C'est l'origine d'un mot. Le mot dont vient un autre mot s'appelle primitif, et celui qui vient du primitif s'appelle dérivé. On donne quelquefois au primitif même le nom d'étymologie ; ainsi l'on dit que pater est l'étymologie de pere.


Les mots n'ont point avec ce qu'ils expriment un rapport nécessaire ; ce n'est pas même en vertu d'une convention formelle et fixée invariablement entre les hommes, que certains sons réveillent dans notre esprit certaines idées.
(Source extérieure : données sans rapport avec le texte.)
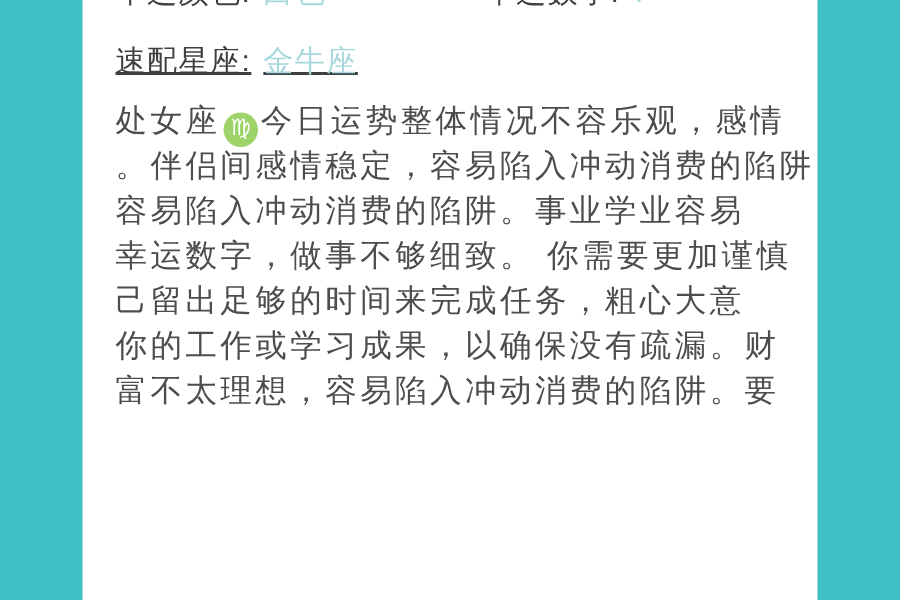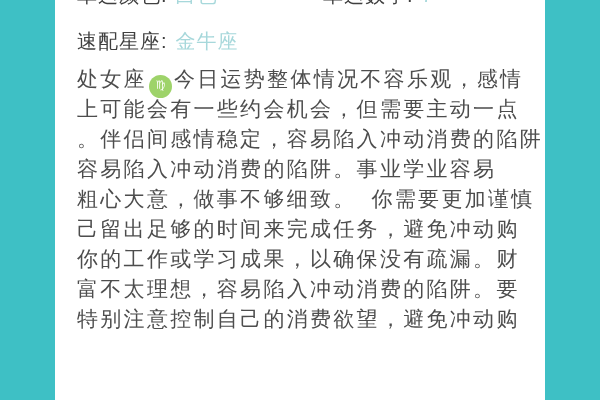"速配星座: 金牛座" .info-row-match { text-decoration: none -> underline }
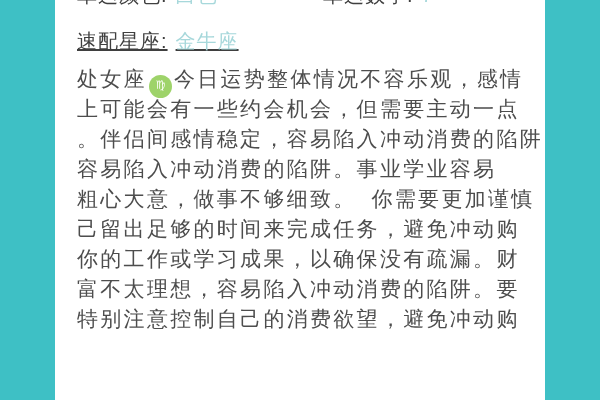"处女座 ♍ 今日运势整体情况不容乐观，感情" .pline { font-family: Liberation Mono, monospace -> none }
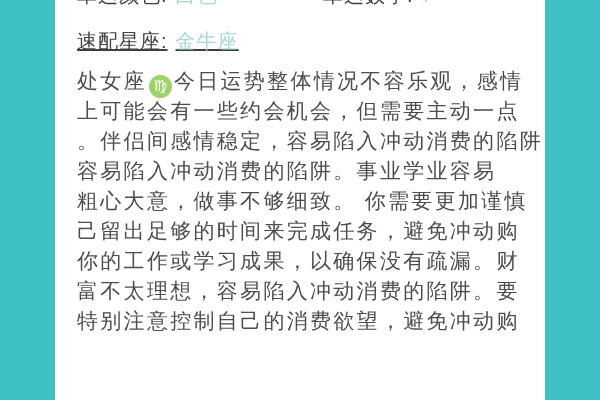"上可能会有一些约会机会，但需要主动一点" div.pline { html: <div>上可能会有一些约会机会，但需要主动一点</div> -> none }
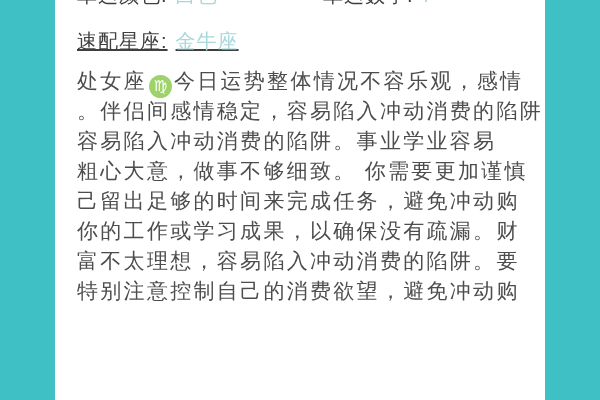"粗心大意，做事不够细致。 你需要更加谨慎" div.pline { text: 粗心大意 -> 幸运数字 }
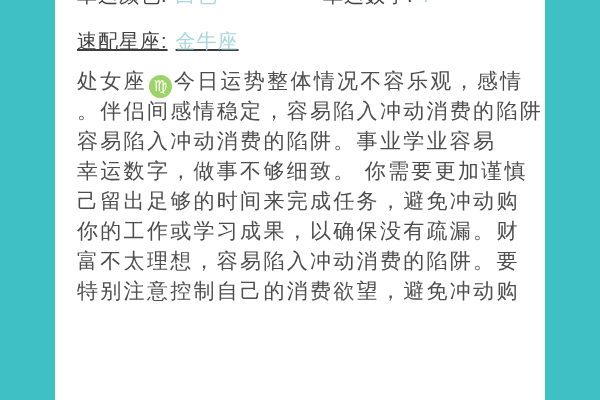"己留出足够的时间来完成任务，避免冲动购" div.pline { text: 避免冲动购 -> 粗心大意 }
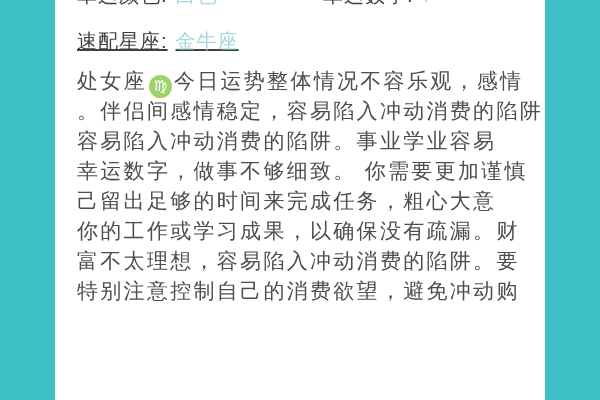"特别注意控制自己的消费欲望，避免冲动购" div.pline { html: <div>特别注意控制自己的消费欲望，避免冲动购</div> -> none }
Cette liaison est l'effet d'une habitude formée dans l'enfance à force d'entendre répéter les mêmes sons dans des circonstances à-peu-près semblables : elle s'établit dans l'esprit des peuples ; sans qu'ils y pensent ; elle peut s'effacer par l'effet d'une autre habitude qui se formera aussi sourdement et par les mêmes moyens. Les circonstances dont la répétition a déterminé dans l'esprit de chaque individu le sens d'un mot, ne sont jamais exactement les mêmes pour deux hommes ; elles sont encore plus différentes pour deux générations. Ainsi à considérer une langue indépendamment de ses rapports avec les autres langues, elle a dans elle-même un principe de variation. La prononciation s'altere en passant des peres aux enfans : les acceptions des termes se multiplient, se remplacent les unes les autres ; de nouvelles idées viennent accroître les richesses de l'esprit humain ; il faut détourner la signification primitive des mots par des métaphores ; la fixer à certains points de vûe particuliers, par des inflexions grammaticales ; réunir plusieurs mots anciens, pour exprimer les nouvelles combinaisons d'idées. Ces sortes de mots n'entrent pas toûjours dans l'usage ordinaire : pour les comprendre, il est nécessaire de les analyser, de remonter des composés ou dérivés aux mots simples ou radicaux, et des acceptions métaphoriques au sens primitif. Les Grecs qui ne connoissoient guere que leur langue, et dont la langue, par l'abondance de ses inflexions grammaticales et par sa facilité à composer des mots, se prêtoit à tous les besoins de leur génie, se livrerent de bonne heure à ce genre de recherches, et lui donnerent le nom d'étymologie, c'est-à-dire, connoissance du vrai sens des mots ; car ἔτυμον τῆς λεξίος signifie le vrai sens d'un mot, d'ἔτυμος, vrai.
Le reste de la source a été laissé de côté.